Que carteiras ganham com o programa do Governo?

  • Filipe Grilo
  • 7 Maio 2024

Parece muito improvável que este programa consiga colocar a economia portuguesa a crescer significativamente de forma a engordar as carteiras dos portugueses.

Após a aprovação do programa do Governo, muitos portugueses devem estar a perguntar se o programa vai impactar a sua carteira. Do lado do Governo, ficou prometido um aumento dos rendimentos, mas a oposição não parece muito convencida. A resposta a esta pergunta exige um exercício simpático de futurologia, especialmente porque uma grande parte das medidas foi descrita de forma genérica e vaga.

Mas vamos por partes. Em teoria, o Governo pode aumentar o rendimento disponível dos contribuintes de duas maneiras principais: impulsionando o crescimento económico, refletindo-se num aumento generalizado dos salários; ou atribuindo benefícios diretos, como a redução do IRS ou o aumento de salários e apoios que possam ser diretamente influenciáveis pelo Governo.

Começando pela primeira alternativa, parece muito improvável que este programa consiga colocar a economia portuguesa a crescer significativamente de forma a engordar as carteiras dos portugueses. Digo isto porque o programa do Governo está fortemente apoiado num alívio fiscal de 5 mil milhões de euros (distribuído ao longo de três anos) que visa aumentar o consumo e pouco faz para aumentar a capacidade produtiva do país. As medidas destinadas ao aumento do consumo incluem a redução do IRS e do IVA da construção e as medidas para os jovens (o IRS e IMT), num total de 3 mil milhões de euros.

Já as medidas que estão pensadas para alterar a forma como as empresas produzem são duas. Relativamente à primeira, acreditar que a isenção de impostos no 15º mês vai alterar a capacidade produtiva do país implica acreditar na teoria do trabalhador português preguiçoso e desmotivado. Aparentemente há quadros no PSD que acreditam que o trabalhador português só trabalha em condições se tiver uma cenoura à sua frente. A forte emigração com sucesso dos portugueses qualificados não parece ser suficiente para ensinar alguma coisa aos quadros do PSD. Relativamente à segunda, a redução de IRC dificilmente será aprovada pelo PS e, mesmo que fosse aprovada, o facto de o presidente da Confederação Empresarial de Portugal afirmar que não considera esta medida urgente diz muito sobre o impacto esperado desta medida. Portanto, não me parece que seja por aqui que as carteiras vão engordar.

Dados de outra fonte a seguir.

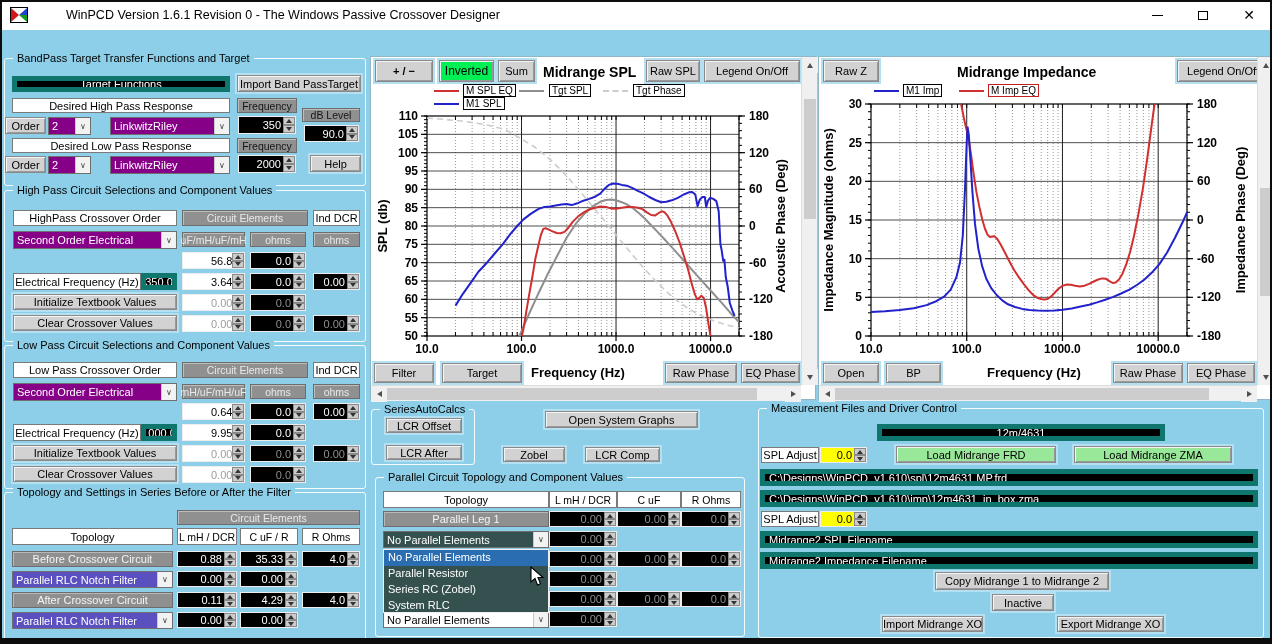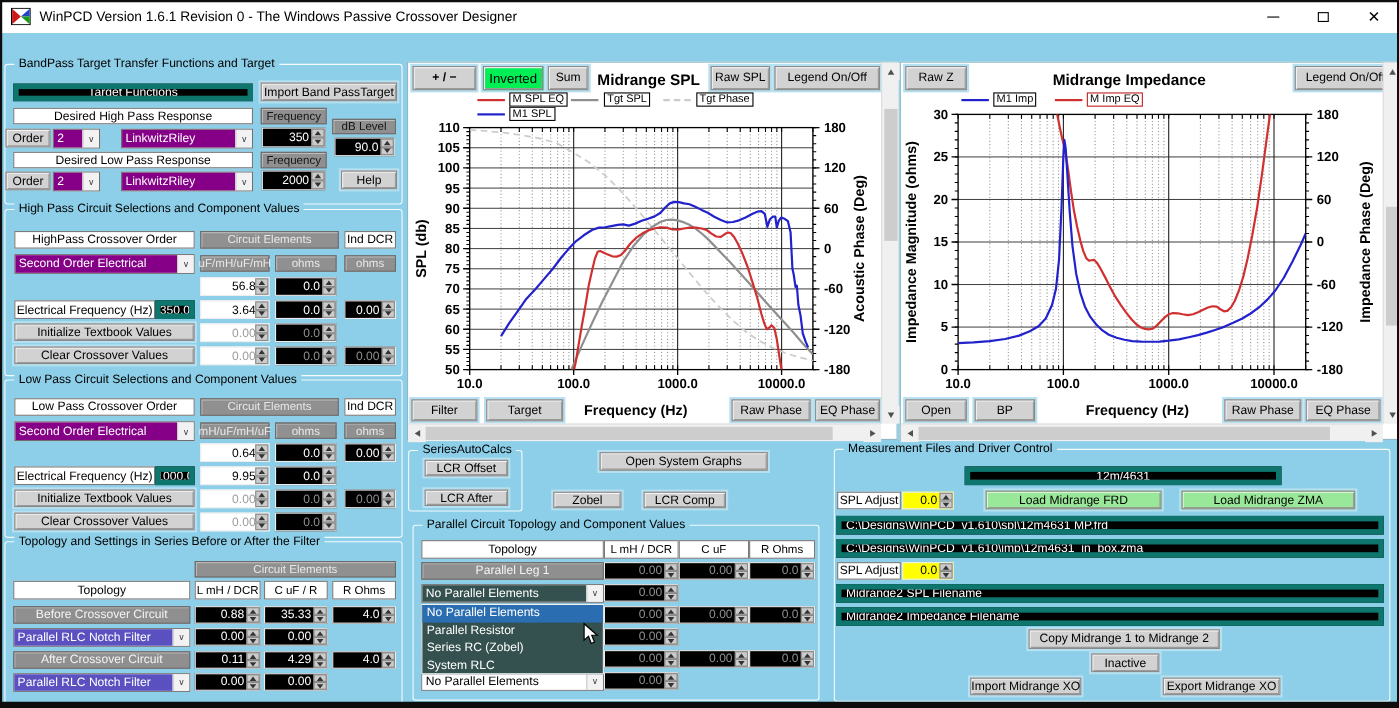--- a/index.html
+++ b/index.html
@@ -1,21 +1,21 @@
 <!DOCTYPE html>
 <html style="--bg: #8dcfe8; --green: #00ef55; --pale-green: #99e899; --yellow: #ffff00; --purple: #850087; --indigo: #5a50c0; --combo-dark: #35514f; --sel: #2a6db0;"><head>
 <meta charset="utf-8">
 <style>
   html,body{margin:0;padding:0;background:#555;}
   *{box-sizing:border-box;}
   .window{position:relative;width:1272px;height:644px;background:var(--bg,#8dcfe8);
     font-family:"Liberation Sans",sans-serif;overflow:hidden;}
   .frame{position:absolute;inset:0;border:2px solid #0d0d0d;border-bottom:6px solid #0d0d0d;z-index:70;pointer-events:none;}
   
-  .titlebar{position:absolute;left:0;top:0;width:1272px;height:30px;background:#fff;display:flex;align-items:center;z-index:5;}
+  .titlebar{position:absolute;left:0;top:0;width:1272px;height:30px;background:#fff;display:flex;align-items:center;z-index:5;gap:30px;}
   .apptitle{font-size:12.5px;color:#000;margin-left:8px;}
   .appicon{width:18px;height:16px;margin-left:10px;}
   .winctl{margin-left:auto;display:flex;height:100%;}
   .ctl{width:46px;height:100%;display:flex;align-items:center;justify-content:center;color:#000;}
   .ctl-min i{display:block;width:11px;border-top:1.4px solid #000;}
   .ctl-max i{display:block;width:10px;height:9px;border:1.2px solid #000;}
   .ctl-close{font-size:14px;}
   
   .tabbar{position:absolute;left:0;top:30px;width:1272px;height:26px;background:#000;display:flex;align-items:flex-end;padding-left:6px;}
   .tab{background:#ececec;border:1px solid #7d7d7d;border-bottom:none;border-radius:3px 3px 0 0;
@@ -690,21 +690,21 @@
         <text x="378" y="71.66666666666666" text-anchor="start" font-size="12" font-weight="bold" fill="#000" font-family="Liberation Sans, sans-serif">120</text>
         <text x="378" y="35" text-anchor="start" font-size="12" font-weight="bold" fill="#000" font-family="Liberation Sans, sans-serif">180</text>
         <text x="56" y="268" text-anchor="middle" font-size="12" font-weight="bold" fill="#000" font-family="Liberation Sans, sans-serif">10.0</text>
         <text x="150.51595423544256" y="268" text-anchor="middle" font-size="12" font-weight="bold" fill="#000" font-family="Liberation Sans, sans-serif">100.0</text>
         <text x="245.03190847088513" y="268" text-anchor="middle" font-size="12" font-weight="bold" fill="#000" font-family="Liberation Sans, sans-serif">1000.0</text>
         <text x="339.54786270632763" y="268" text-anchor="middle" font-size="12" font-weight="bold" fill="#000" font-family="Liberation Sans, sans-serif">10000.0</text>
         <text x="16" y="141" text-anchor="middle" font-size="13" font-weight="bold" fill="#000" font-family="Liberation Sans, sans-serif" transform="rotate(-90 16 141)">SPL (db)</text>
         <text x="414" y="141" text-anchor="middle" font-size="13" font-weight="bold" fill="#000" font-family="Liberation Sans, sans-serif" transform="rotate(-90 414 141)">Acoustic Phase (Deg)</text>
       </svg>
     <div class="btn" style="left:3px;top:306px;width:60px;height:20px">Filter</div>
-    <div class="btn" style="left:71px;top:306px;width:70px;height:20px">Target</div>
+    <div class="btn" style="left:71px;top:306px;width:80px;height:20px">Target</div>
     <div class="freq-label" style="left:160px;top:308px">Frequency (Hz)</div>
     <div class="btn" style="left:294px;top:306px;width:72px;height:20px">Raw Phase</div>
     <div class="btn" style="left:370px;top:306px;width:59px;height:20px">EQ Phase</div>
     <div class="vsb" style="left:430px;top:0;height:328px">
       <div class="sbb" style="top:0">
           <i class="tri u"></i>
         </div>
       <div class="vthumb" style="top:42px;height:120px"></div>
       <div class="sbb" style="top:312px">
           <i class="tri d"></i>

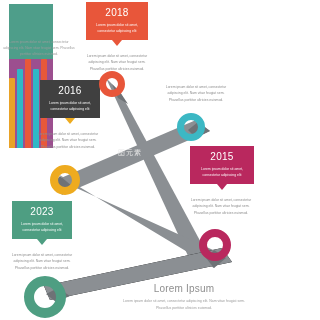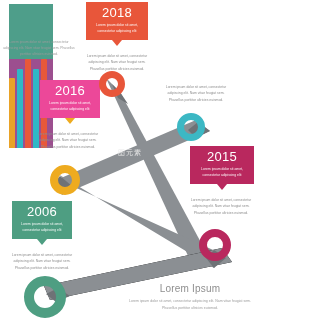--- a/index.html
+++ b/index.html
@@ -21,42 +21,42 @@
   .chart-caption{
     position:absolute;left:2px;top:40px;width:74px;
     font-size:3.3px;line-height:1.75;color:#9b9b9b;text-align:center;
     letter-spacing:.02px;
   }
 
   
   .callout{position:absolute;}
   .cbox{position:relative;padding:4px 5px 5px;box-sizing:border-box;}
   .cyear{
-    color:#ffffff;font-size:13px;line-height:13px;text-align:center;
+    color:#ffffff;font-size:10px;line-height:13px;text-align:center;
     font-weight:400;letter-spacing:.3px;
   }
   .ctext{
     color:#ffffff;font-size:3.4px;line-height:1.85;text-align:center;
     margin-top:3px;opacity:.95;
   }
   .tail{
     position:absolute;left:50%;bottom:-6px;margin-left:-5px;
     width:0;height:0;border-left:5px solid transparent;
     border-right:5px solid transparent;border-top:6px solid;
   }
   .para{
     font-size:3.4px;line-height:1.9;color:#8d8d8d;text-align:center;
     position:absolute;
   }
 
   
   .ring{position:absolute;border-radius:50%;box-sizing:border-box;background:transparent;}
 
   
-  .footer{position:absolute;left:124px;top:283px;width:132px;text-align:center;}
+  .footer{position:absolute;left:118px;top:283px;width:132px;text-align:center;}
   .footer-title{font-size:10px;color:#8f8f8f;line-height:12px;letter-spacing:.2px;}
   .footer-text{font-size:3.5px;line-height:1.95;color:#9b9b9b;margin-top:3px;}
 
   .wm{
     position:absolute;left:82px;top:148px;width:96px;
     font-size:7px;color:#e9e9e9;letter-spacing:1px;text-align:center;
     pointer-events:none;
   }
 </style>
 </head>
@@ -95,40 +95,40 @@
       <div class="cyear">2018</div>
       <div class="ctext">Lorem ipsum dolor sit amet, consectetur adipiscing elit</div>
       <div class="tail" style="border-top-color:#e8563a;"></div>
     </div>
   </div>
   <div class="para" style="left:86px;top:53px;width:62px;">Lorem ipsum dolor sit amet, consectetur adipiscing elit. Nam vitae feugiat sem. Phasellus porttitor ultricies euismod.</div>
 
   <div class="para" style="left:163px;top:84px;width:66px;">Lorem ipsum dolor sit amet, consectetur adipiscing elit. Nam vitae feugiat sem. Phasellus porttitor ultricies euismod.</div>
 
   <div class="callout" style="left:40px;top:80px;width:60px;">
-    <div class="cbox" style="background:#ec4899;">
+    <div class="cbox" style="background:#404040;">
       <div class="cyear">2016</div>
       <div class="ctext">Lorem ipsum dolor sit amet, consectetur adipiscing elit</div>
       <div class="tail" style="border-top-color:#eeab1f;"></div>
     </div>
   </div>
   <div class="para" style="left:36px;top:131px;width:64px;">Lorem ipsum dolor sit amet, consectetur adipiscing elit. Nam vitae feugiat sem. Phasellus porttitor ultricies euismod.</div>
 
   <div class="callout" style="left:190px;top:146px;width:64px;">
     <div class="cbox" style="background:#b9285e;">
       <div class="cyear">2015</div>
       <div class="ctext">Lorem ipsum dolor sit amet, consectetur adipiscing elit</div>
       <div class="tail" style="border-top-color:#b9285e;"></div>
     </div>
   </div>
   <div class="para" style="left:188px;top:197px;width:66px;">Lorem ipsum dolor sit amet, consectetur adipiscing elit. Nam vitae feugiat sem. Phasellus porttitor ultricies euismod.</div>
 
   <div class="callout" style="left:12px;top:201px;width:60px;">
     <div class="cbox" style="background:#4e9e82;">
-      <div class="cyear">2006</div>
+      <div class="cyear">2023</div>
       <div class="ctext">Lorem ipsum dolor sit amet, consectetur adipiscing elit</div>
       <div class="tail" style="border-top-color:#4e9e82;"></div>
     </div>
   </div>
   <div class="para" style="left:10px;top:252px;width:64px;">Lorem ipsum dolor sit amet, consectetur adipiscing elit. Nam vitae feugiat sem. Phasellus porttitor ultricies euismod.</div>
 
   <div class="ring" style="left:99px;top:71px;width:26px;height:26px;border:7px solid #e8563a;"></div>
   <div class="ring" style="left:177px;top:113px;width:28px;height:28px;border:7px solid #3cb8c4;"></div>
   <div class="ring" style="left:50px;top:165px;width:30px;height:30px;border:8px solid #eeab1f;"></div>
   <div class="ring" style="left:199px;top:229px;width:32px;height:32px;border:8px solid #b9285e;"></div>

Considerando que este alívio fiscal não deverá provocar mudanças significativas na economia, vamos então aos benefícios diretos. A redução adicional de 348 milhões de euros no IRS, anunciada pela AD, não vai trazer grandes alívios para a maior parte das carteiras, incidindo bem mais nas carteiras mais recheadas: 66% dos agregados familiares deverão ter um alívio adicional anual a rondar os 100 euros, enquanto os agregados familiares que se situam nos 10% mais ricos (acima de 40 mil euros anuais) terão uma redução adicional média de 600€ – quase o dobro da proposta do PS. Assim, se o leitor se encontra neste último grupo, poderá sentir uma folga média adicional de 50 euros mensais no seu IRS.

Além desta redução de impostos, o programa do Governo propõe aumentar diretamente certas classes profissionais. Tendo em conta o contexto de um Governo fragilizado com a necessidade de ganhar votos nas eleições Europeias para reforçar a sua legitimidade na legislatura, a situação orçamental ligeiramente mais confortável pode criar a tentação para distribuir dinheiro por classes que podem influenciar a votação, como a função pública e os pensionistas. É por isso que surgem menções a valorizações de várias carreiras e ao complemento social para idosos. Se o leitor pertencer a estas classes, pode considerar-se com sorte.